One thought: can modeling be used to smooth out some of the rough edges in the data? Given how well-connected the surrounding areas are, and the income of the residents, a model could almost certainly de-prioritize that Los Angeles golf club census block’s need for additional connectivity help. For example, exclude block groups that have > 95% probability that 90% or more or households have broadband service. No one is served by models obscuring what’s happening, so publish — as the FCC does well — the process, and post the eligible block groups before they’re finalized, as they did in the RDOF.
I can tell you for sure the available data will be just as good at predicting where the FCC data is overestimating broadband service. (Spoiler: it will be highly correlated with income and race ).
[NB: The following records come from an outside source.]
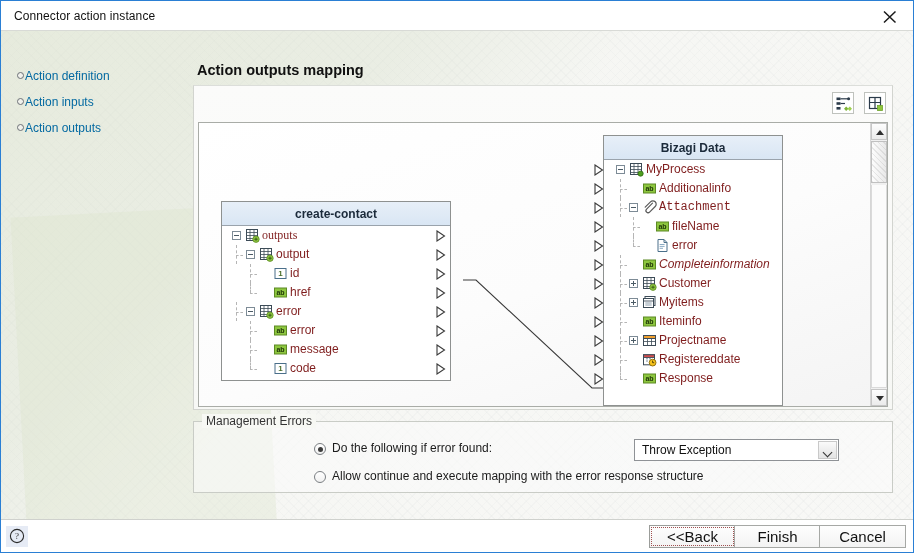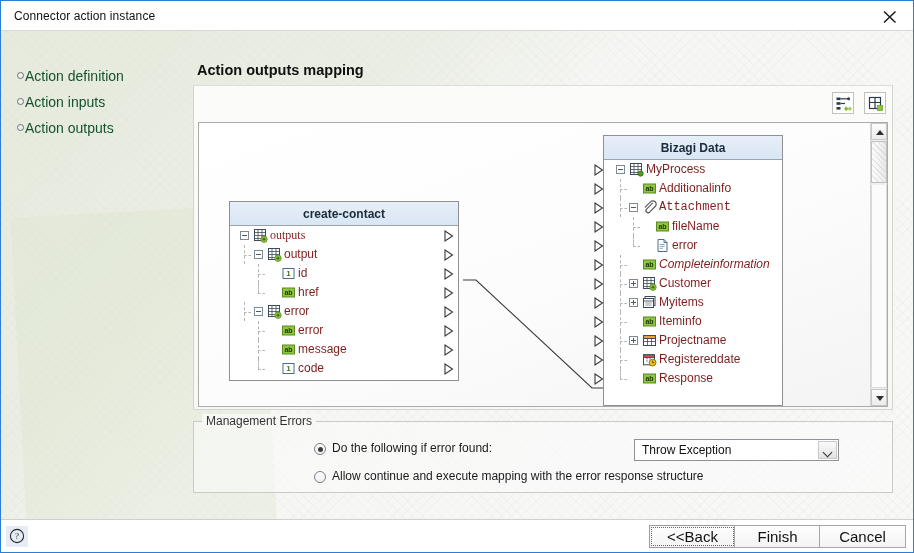--- a/index.html
+++ b/index.html
@@ -50,21 +50,21 @@
     position:absolute; left:18px; top:180px; width:250px; height:330px;
     background: rgba(221,228,205,.38);
     transform: rotate(-3deg);
     pointer-events:none;
   }
 
   
   #sidebar { position:absolute; left:0px; top:62px; width:190px; }
   .nav-item {
     position:relative; height:26px; padding-left:24px;
-    font-size:14px; color:#14532d; line-height:26px;
+    font-size:12px; color:#0369a1; line-height:26px;
     cursor:pointer; white-space:nowrap;
   }
   .nav-bullet {
     position:absolute; left:16px; top:9px; width:7px; height:7px;
     border:1px solid #6c7076; border-radius:50%;
     background:#f0f1ec;
   }
 
   
   #page-title {
@@ -288,21 +288,21 @@
 
     <div id="canvas">
       <div id="canvas-inner">
 
         <svg width="673" height="283" style="position:absolute;left:0;top:0;pointer-events:none">
           <g>
             <path d="M264,157 L277,157 L393,265 L411,265" stroke="#3a3a3a" stroke-width="1.1" fill="none"></path>
           </g>
         </svg>
 
-        <div class="tree-box" id="source-tree" style="left:30px; top:78px; width:230px; height:180px;">
+        <div class="tree-box" id="source-tree" style="left:22px; top:78px; width:230px; height:180px;">
           <div class="tree-head">create-contact</div>
           <div class="tree-body" id="source-rows">
               <div class="tree-row">
                 <span class="exp" style="left: 10px;"></span>
                 <svg width="15" height="15" viewBox="0 0 15 15" class="ticon" style="position: absolute; left: 23px;">
                   <rect x="1.5" y="1.5" width="11" height="11" fill="#ffffff" stroke="#3c4b57" stroke-width="1"></rect>
                   <path d="M1.5,4.5 L12.5,4.5 M1.5,7.5 L12.5,7.5 M1.5,10.5 L12.5,10.5 M5,1.5 L5,12.5 M9,1.5 L9,12.5" stroke="#3c4b57" stroke-width="0.8"></path>
                   <circle cx="11" cy="11.2" r="3.2" fill="#8dc63f" stroke="#5d8a24" stroke-width="0.8"></circle>
                   <path d="M9.3,11.2 h3.4 M11,9.6 v3.2" stroke="#2c4a10" stroke-width="0.8"></path>
                 </svg>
Another thought: I can use fast.com or speedtest.net to test my latency (ping times) against their servers. Why not reverse the process? Many routers will accept pings against them. Set up fairly distributed servers, and ping…ping…ping all day and all night, recording the times from these servers to end user routers. My router won’t respond to a ping, but if I choose my IP-neighbor by adding 1 to my IP, turn off my Wifi on my phone, I get 53ms avg to my neighbor.
It shouldn’t be a surprise that FCC broadband coverage data provided by 3,000 different ISPs with their own interests and data practices generates messy data. Let’s not be paralyzed by it.